(…) но, милый мой, если только возможно, отыщи, купи, выпроси, укради Записки Фуше и давай мне их сюда; за них отдал бы я всего Шекспира; ты не воображаешь, что такое Fouche! Он по мне очаровательнее Байрона. Эти записки должны быть сто раз поучительнее, занимательнее, ярче записок Наполеона, т. е. как политика, потому что в войне я ни чорта не понимаю. (…) Читал ли ты записки
Изучение предварительных набросков пушкинских записок («О… desait en 1820…», «Notres sur revolution d'lpsy-lanti», «Notres sur Penda-Deka») позволяет высказать предположение, что мемуары свои Пушкин начал писать по-французски.
Сохранилась заметка, набросанная Пушкиным начерно по-французски в Первой кишиневской тетради (ПД 831),[519] но впоследствии оттуда им вырванная и ныне сохранившаяся (под отдельным архивным номером ПД 284).
Набросок этот (под редакторским заглавием «О вечном мире») впервые был опубликован, отчасти реконструирован и откомментирован Б. В. Томашевским, который определил смысл пушкинских рассуждений: отклик на мнение Ж. Ж. Руссо о политическом проекте аббата Сен-Пьера.[520] Пушкинской заметке посвящено и обстоятельное исследование М. П. Алексеева, осмыслившего ее в широком контексте пацифистских футурологических трактатов XVIII – начала XIX в.[521]
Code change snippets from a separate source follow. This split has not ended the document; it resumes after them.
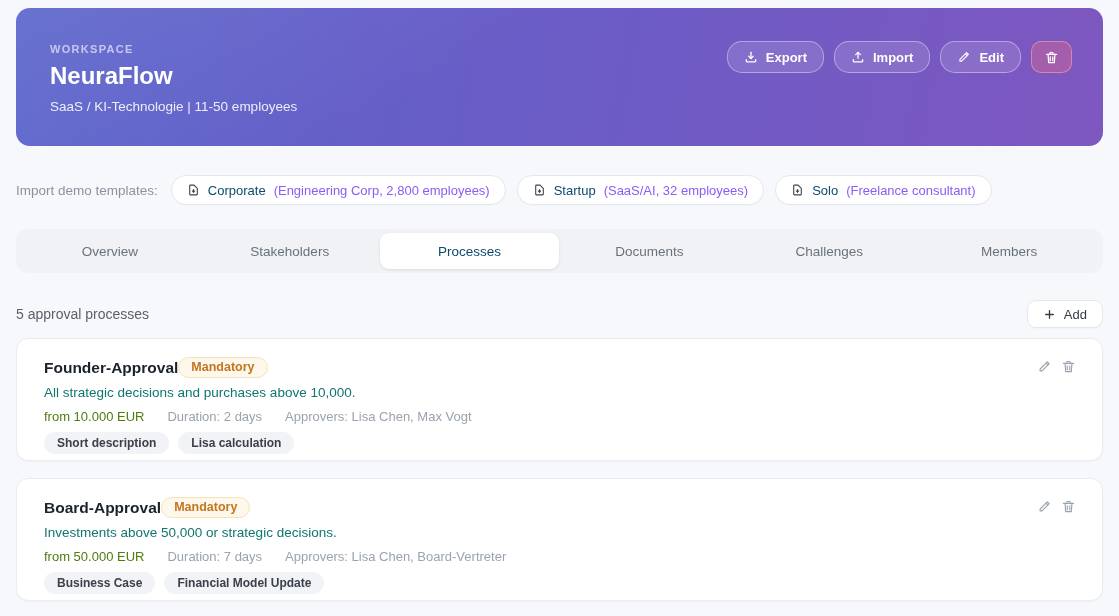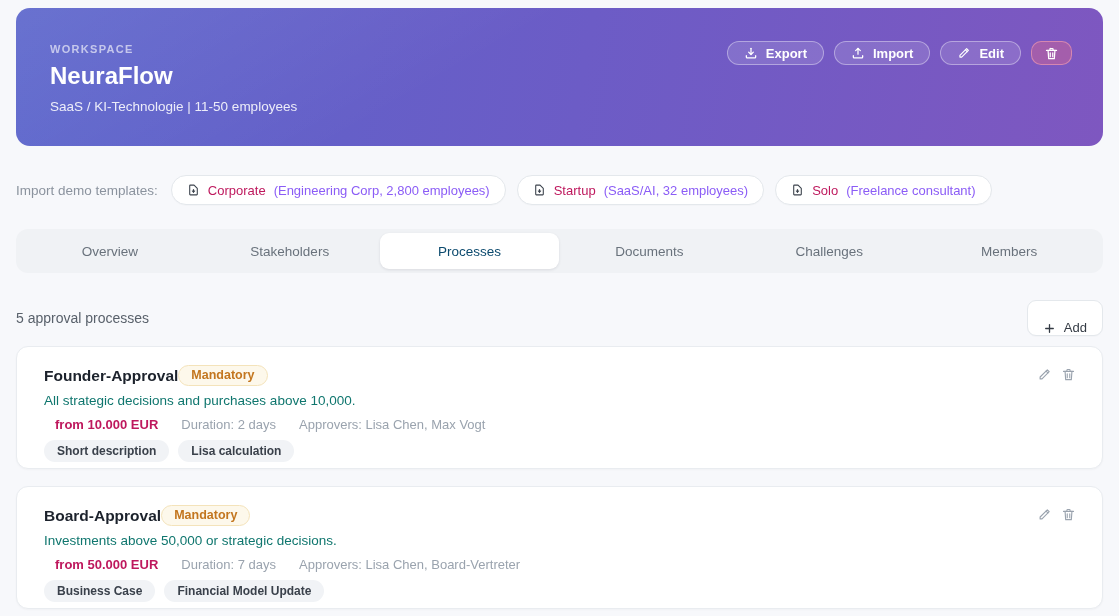"Export" .hbtn { height: 24px -> 32px }
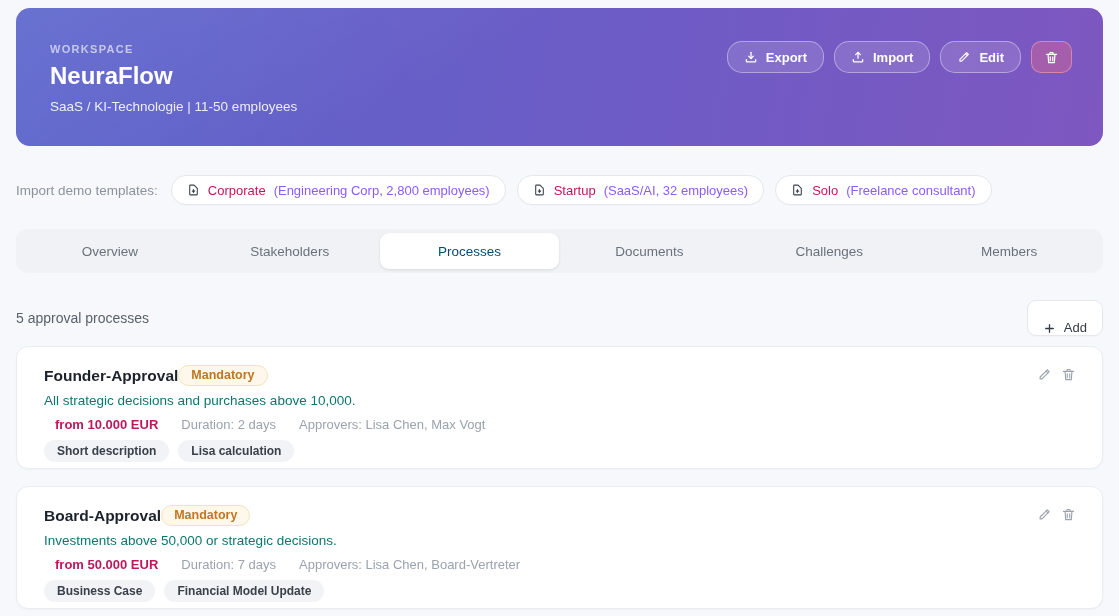"Corporate" .tpl-name { color: #be185d -> #0c4a6e }
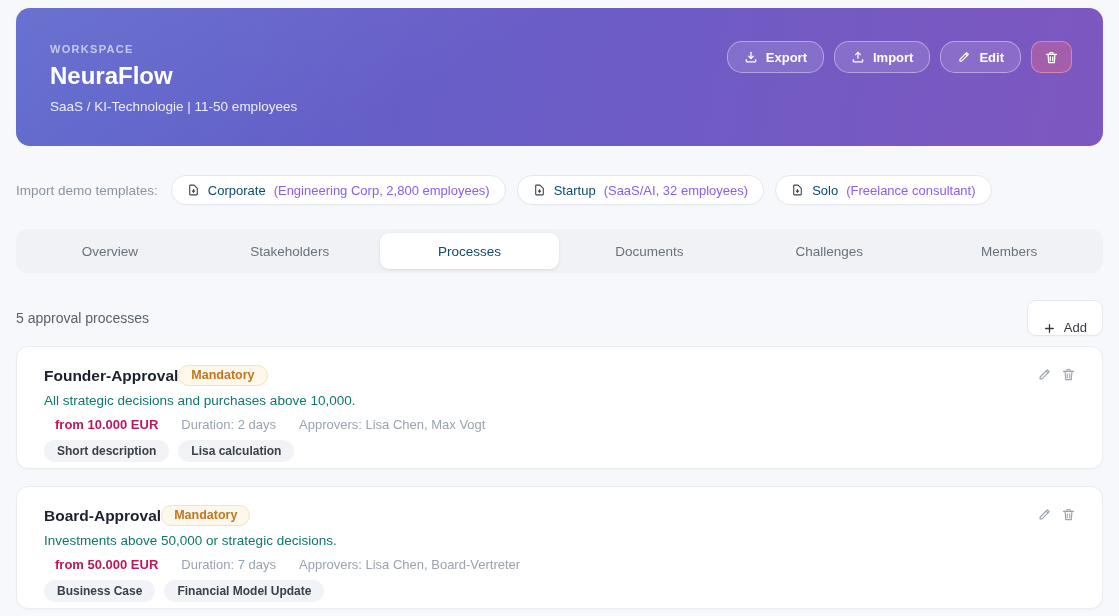"Add" .add-btn { align-items: flex-end -> center; height: 36px -> 28px }
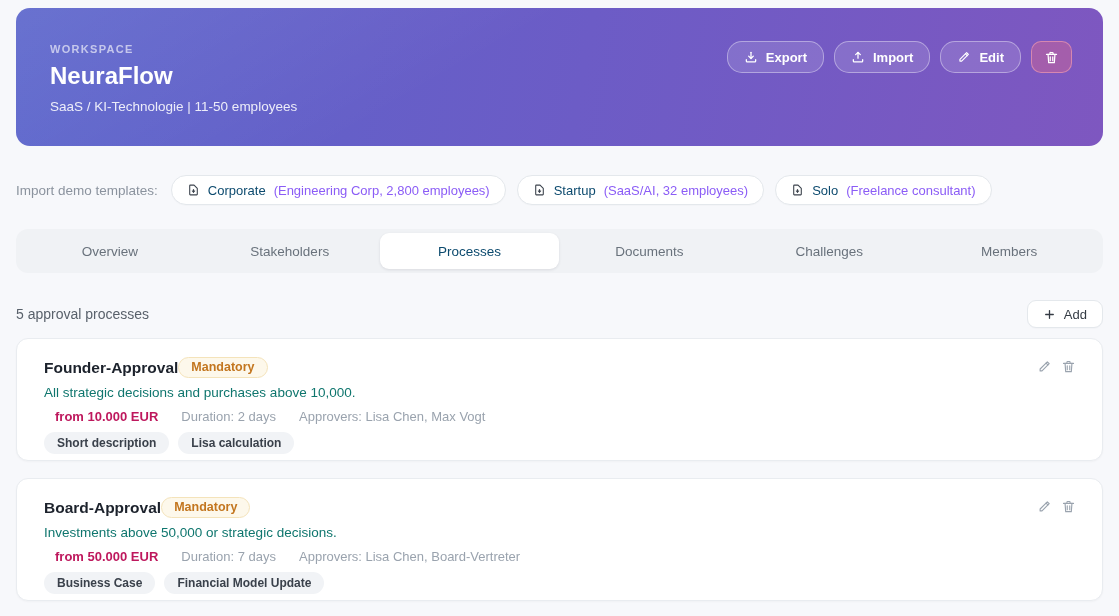"from 10.000 EUR" .amount { color: #be185d -> #4d7c0f; font-weight: bold -> normal; margin-left: 11px -> none }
Заметка охотно цитируется в пушкиноведческой литературе в качестве яркого свидетельства вольнолюбивых чаяний поэта, но сама по себе, после Б. В. Томашевского и М. П. Алексеева, серьезному анализу не подвергалась. Однако прежде чем поставить ее в контекст пушкинского творчества, совершенно необходимо уточнить как текст чернового наброска, так и перевод его на русский язык. «Сомнения вызывает, – справедливо отмечал М. П. Алексеев, – уже самый текст отрывка, особенно вторая, заключительная его часть. Хотя весь отрывок написан четко, уверенной рукой, но уже на первом листке беловой текст с поправками переходит в черновой; так, второе из трех положений, которыми начинается текст, подверглось особенно сильным переделкам и заключает в себе ошибку (оно вторично помечено цифрой 1). Дальнейшая запись велась с еще большей поспешностью: Пушкин не только зачеркивал, но и сокращал отдельные слова и фразы. (…) В недописанной строчке на втором листе троеточие, заключенное в скобки, указывает, что она должна была быть пополнена цитатой и т. д.».[522]